More news for Knewton

Screen Shot 2013-09-04 at 12.32.20More interesting news from adaptive learning technology provider Knewton today, as they announced their latest publisher partnership, this time with Cambridge University Press, and the opening of a new office in London. The partnership will see the Knewton API integrated with the Cambridge LMS platform, which currently serves over 250,000 students and teachers globally. The move enables Cambridge to start incorporating recommendations and analytics into their LMS-based courses.

The deal would seem to cement Knewton’s position as one of the hottest tech partners out there right now for educational publishers. In addition to the Cambridge partnership, which will focus on ELT, Knewton already has partnerships on board with Pearson (for US higher ed), Houghton Mifflin Harcourt (for US K12), Macmillan Education (for international ELT), Triumph Learning (for US K12) and Wiley (for international higher ed).

The use of analytics is a tricky area in education. At a conference several years ago, I watched a representative from IBM receive a very frosty reception when he presented an analytics-based tool designed to predict student failure; the tool was based on software used to predict where and when crimes might happen (I think it ended up being a tougher sell than he’d imagined). But at eltjam, we’re very interested in the possibilities that adaptive learning could bring to ELT. If student engagement is the goal — and for many of us it is — then good analytics can be one tool that helps us achieve it.

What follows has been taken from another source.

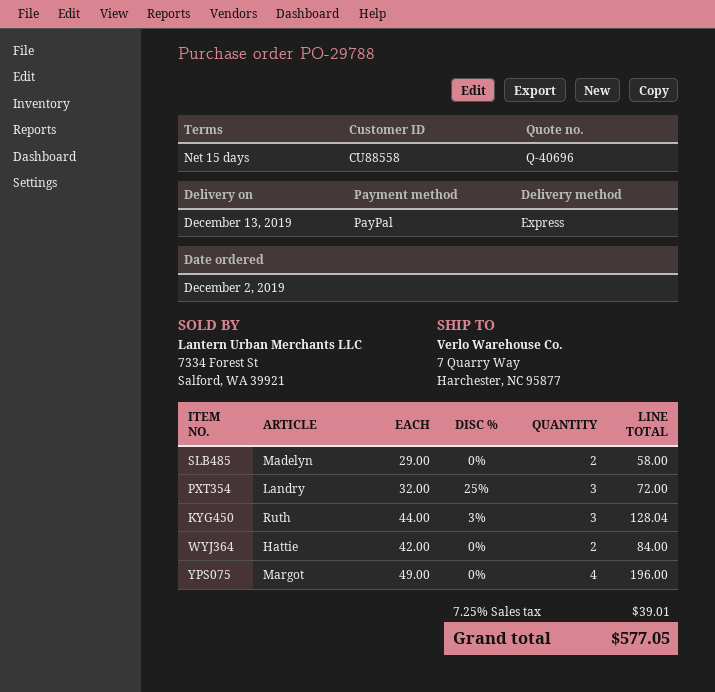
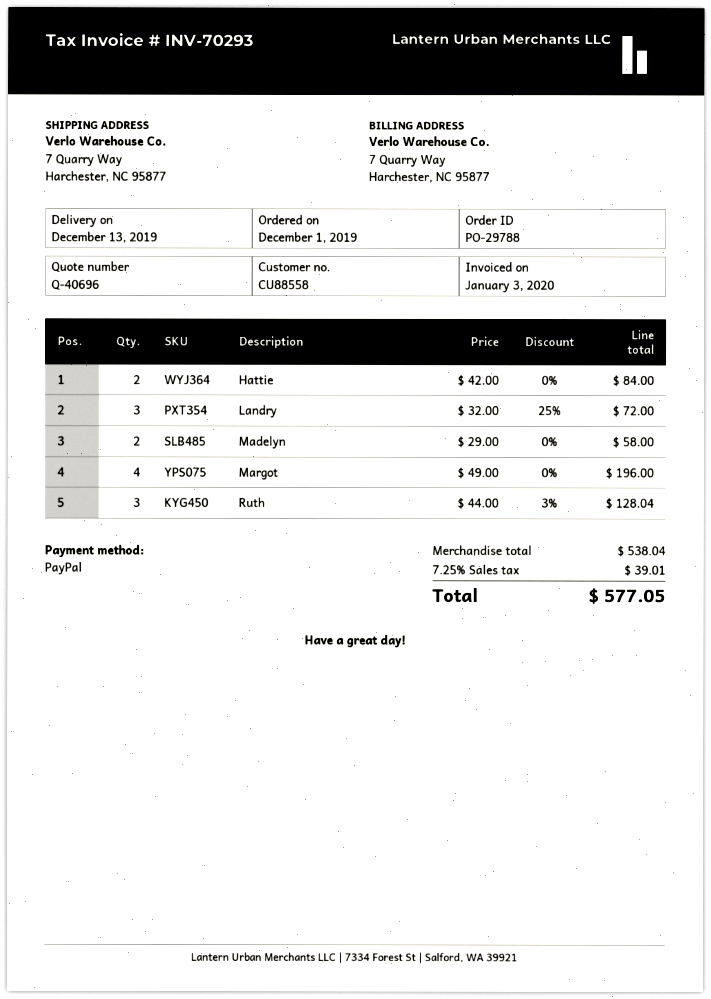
order date: 2019-12-02 -> 2019-12-01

One of teachers’ biggest bugbears is that publisher-derived ELT content is too generic, too impersonal, too divorced from the realities of students’ lives. A more adaptive approach — one that allowed learners to focus in on their interests, their weaknesses, and their goals — could offer a solution to that. We’re very excited to see how Knewton’s expertise will feed into ELT content, both from Cambridge and Macmillan. As soon as we get to try some of it out, we’ll report back.

Here’s Knewton’s announcement about the CUP partnership.

3 thoughts on “More news for Knewton”

  1. Adaptive learning is an educational method which uses computers as interactive TEACHING devices (source: Wikipedia) and not LEARNING devices (my own opinion).
    The implicit assumption behind adaptive learning is the redundancy of teachers. Quite an audacious bet for a publisher like CUP that has built his success thanks to all the teachers around the world, especially for an unproven technology.
    Adaptive learning is to teachers what Deep blue is to human chess players. Adaptive learning with the current state of the art is the last trick to maintain high margins and high prices for the students (Margins are shrinking for most of the players in the ELT industry).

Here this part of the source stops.